From an algorithmic point of view, a very simple and computationally effective way to produce points is exactly the guess and check that you say you don't want. [ You don't say, but I'm assuming you're working in 3 dimensions? As the dimensionality increases, so the methods that I'm talking about become progressively worse ]

Let $X$ be a randomly chosen point in the ball of radius $R$; let $Z$ be a randomly chosen point in the ball of radius 1. Then set $Y=X+dZ/|Z|$. If $Y$ lies in the sphere of radius $R$, then keep the pair $(X,Y)$; otherwise generate a new pair.

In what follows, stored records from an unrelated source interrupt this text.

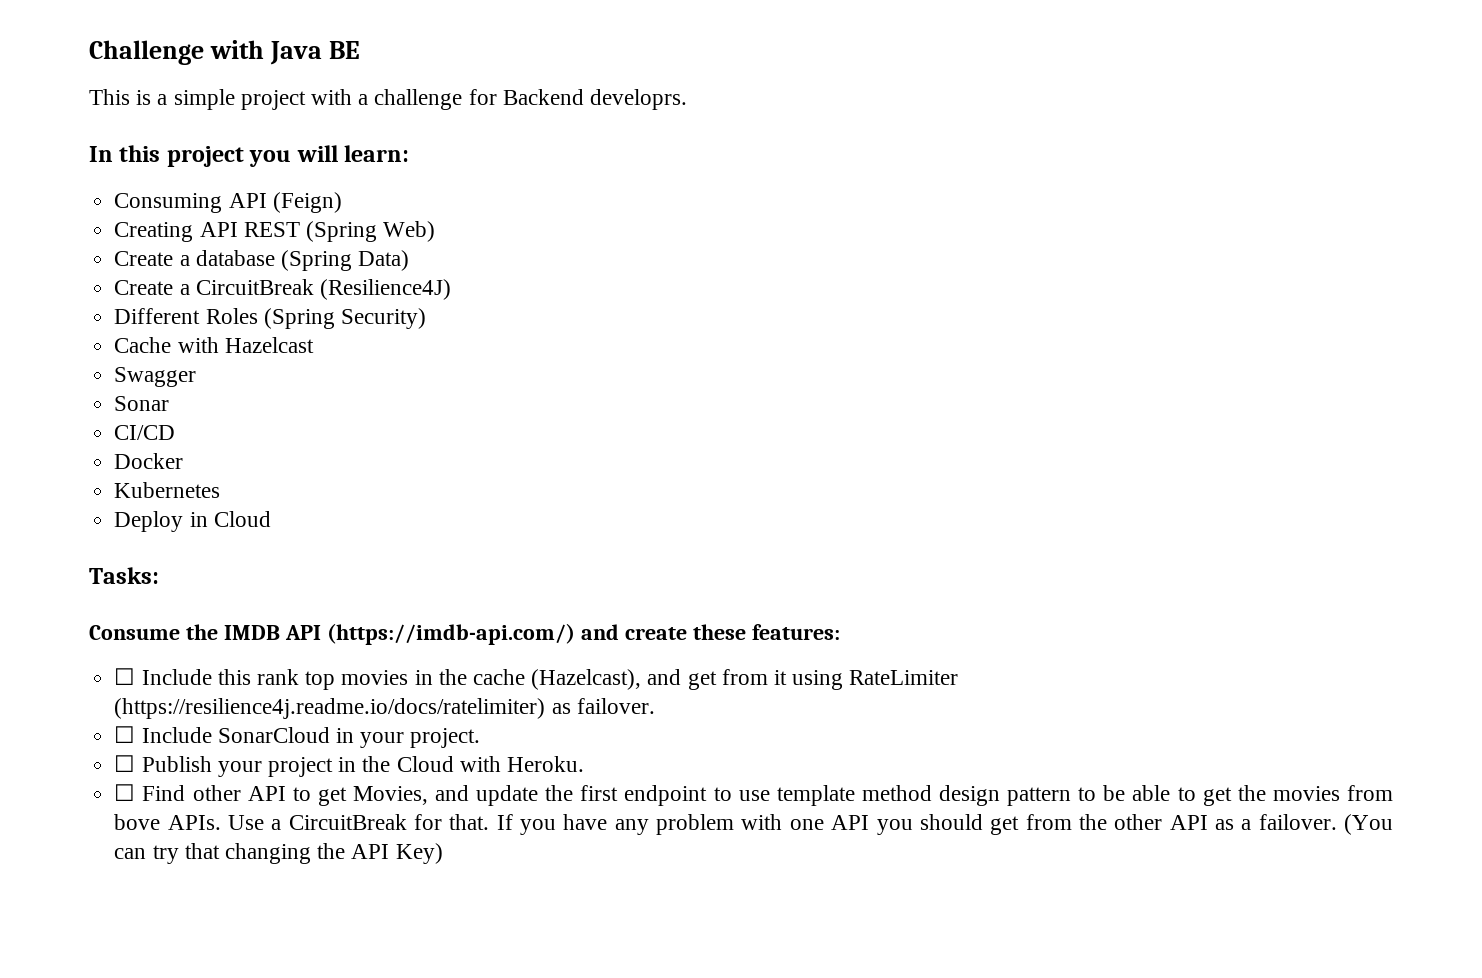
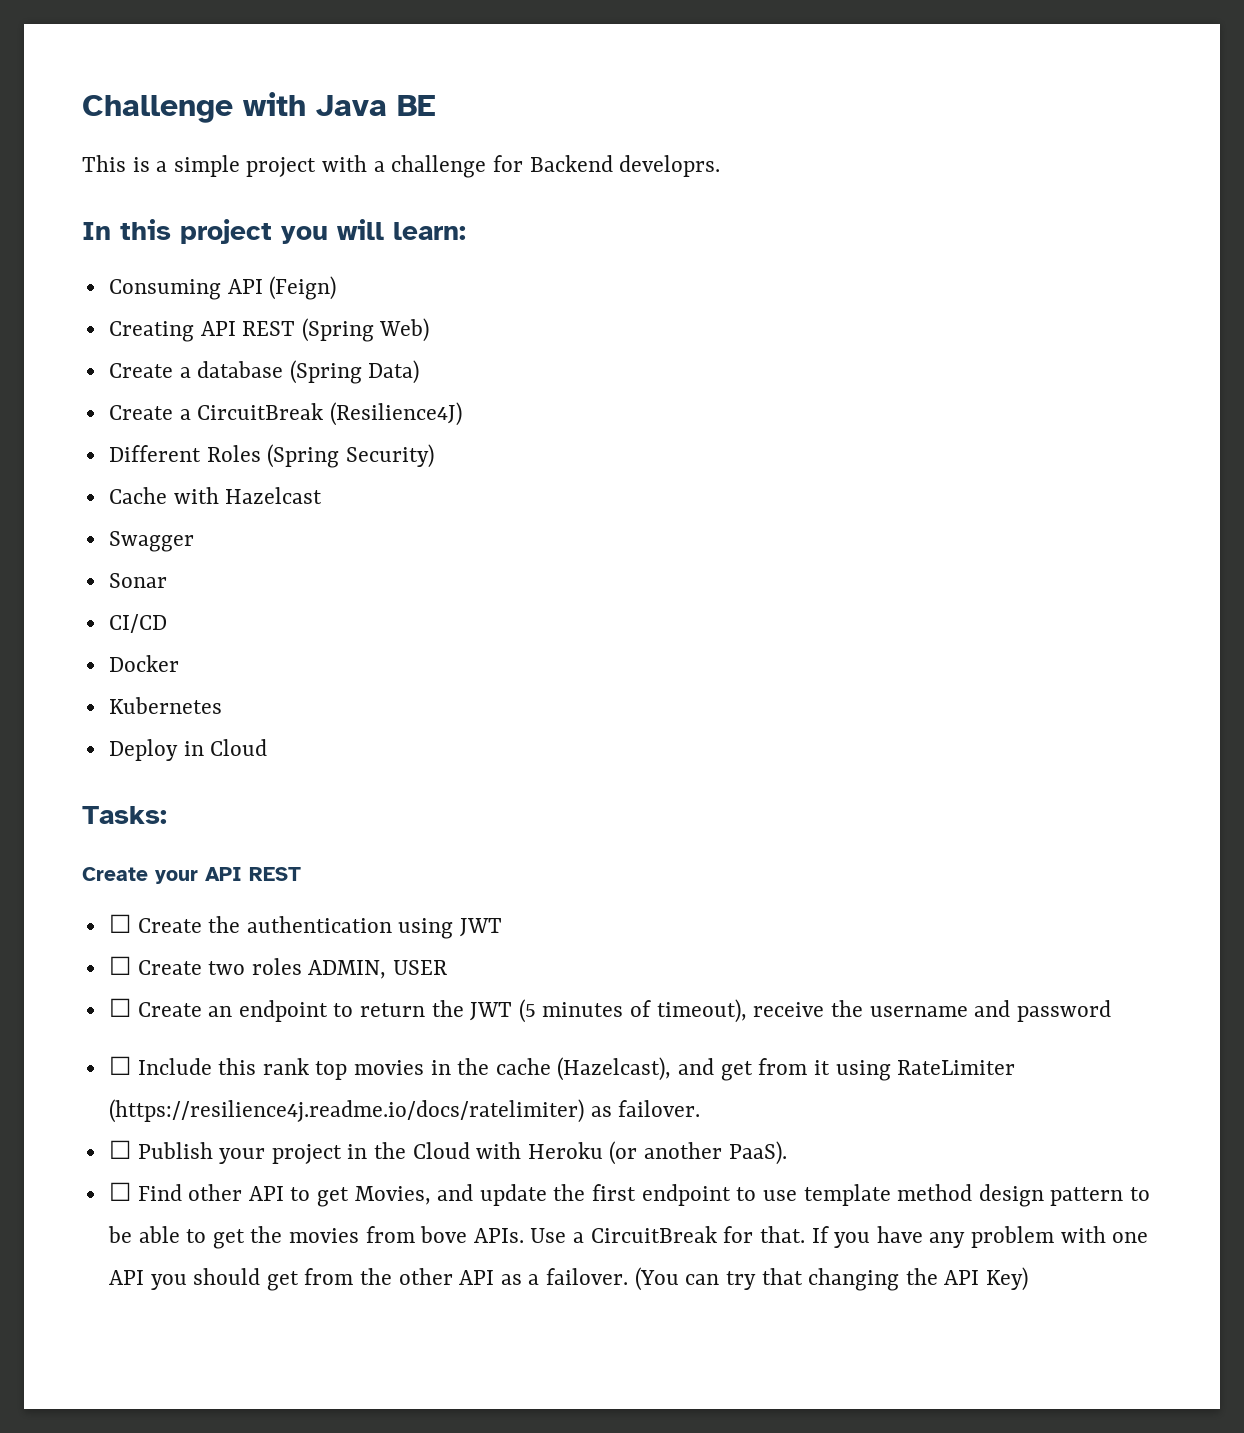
[89,623,840,645] Consume the IMDB API (https://imdb-api.com/) and create these features: -> [82,867,301,884] [108,914,503,939] [108,956,448,979] [108,998,1111,1023] Create your API REST // ☐ Create the authentication using JWT // ☐ Create two roles ADMIN, USER // ☐ Create an endpoint to return the JWT (5 minutes of timeout), receive the username and password
[114,726,481,748] // ☐ Include SonarCloud in your project. -> (701, 1108) none
[506,756,584,772] Heroku. -> [527,1141,787,1165] Heroku (or another PaaS).

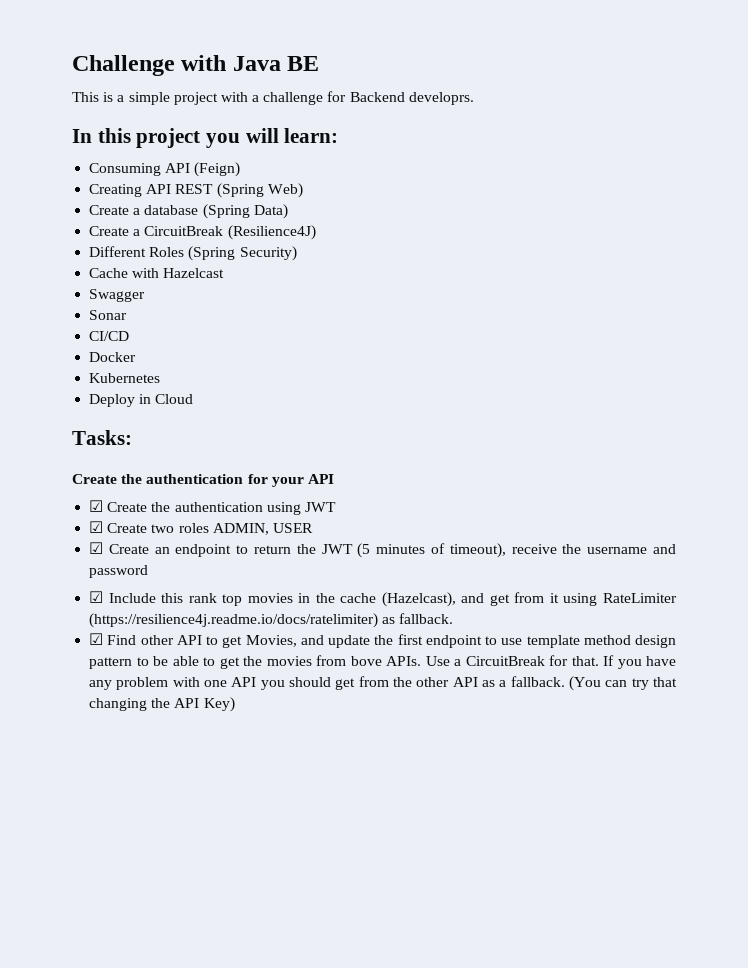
(148, 874) none -> [121,474,268,484] the authentication for
[249,867,301,881] [108,914,131,933] REST // ☐ -> [89,500,104,512] // ☑
[108,956,131,975] ☐ -> [89,521,104,533] ☑
[108,998,131,1017] ☐ -> [89,542,104,554] ☑
[108,1056,131,1075] ☐ -> [89,591,104,603] ☑
[618,1100,701,1117] [108,1140,787,1165] [108,1182,131,1201] failover. // ☐ Publish your project in the Cloud with Heroku (or another PaaS). // ☐ -> [399,613,454,624] [89,633,104,645] fallback. // ☑
[546,1268,629,1285] failover. -> [510,676,565,687] fallback.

This is efficient because it's simple to generate points in a ball and the expected number of attempts you have to make to get a valid pair is small (if you take a spherical shell of radius $d$ centred at a point on the boundary of a ball of radius $R$, a lower bound for the probability of success is the proportion of the shell lying inside the ball. I haven't done the calculation, but this must be large, even for $d=R$.) Since the success probability is high, you don't have to repeat too often to get a valid pair.

Next notice that each pair of valid points has the same chance of being selected so that you are truly picking from the distribution you want.

To answer your question about uniform distribution, you can see from the construction that the first coordinate (and hence the second coordinate also since the distribution is symmetric) is not uniformly distributed in the sphere. For example if $d$ is a lot smaller than $R$, then if you pick $X$ near the boundary of the sphere, the probability of the pair being rejected is about 50%, whereas if you pick $X$ far from the boundary then the probability of rejection is 0.

This means that if you take the marginal distribution of either coordinate, it is biased towards being at the centre of the ball.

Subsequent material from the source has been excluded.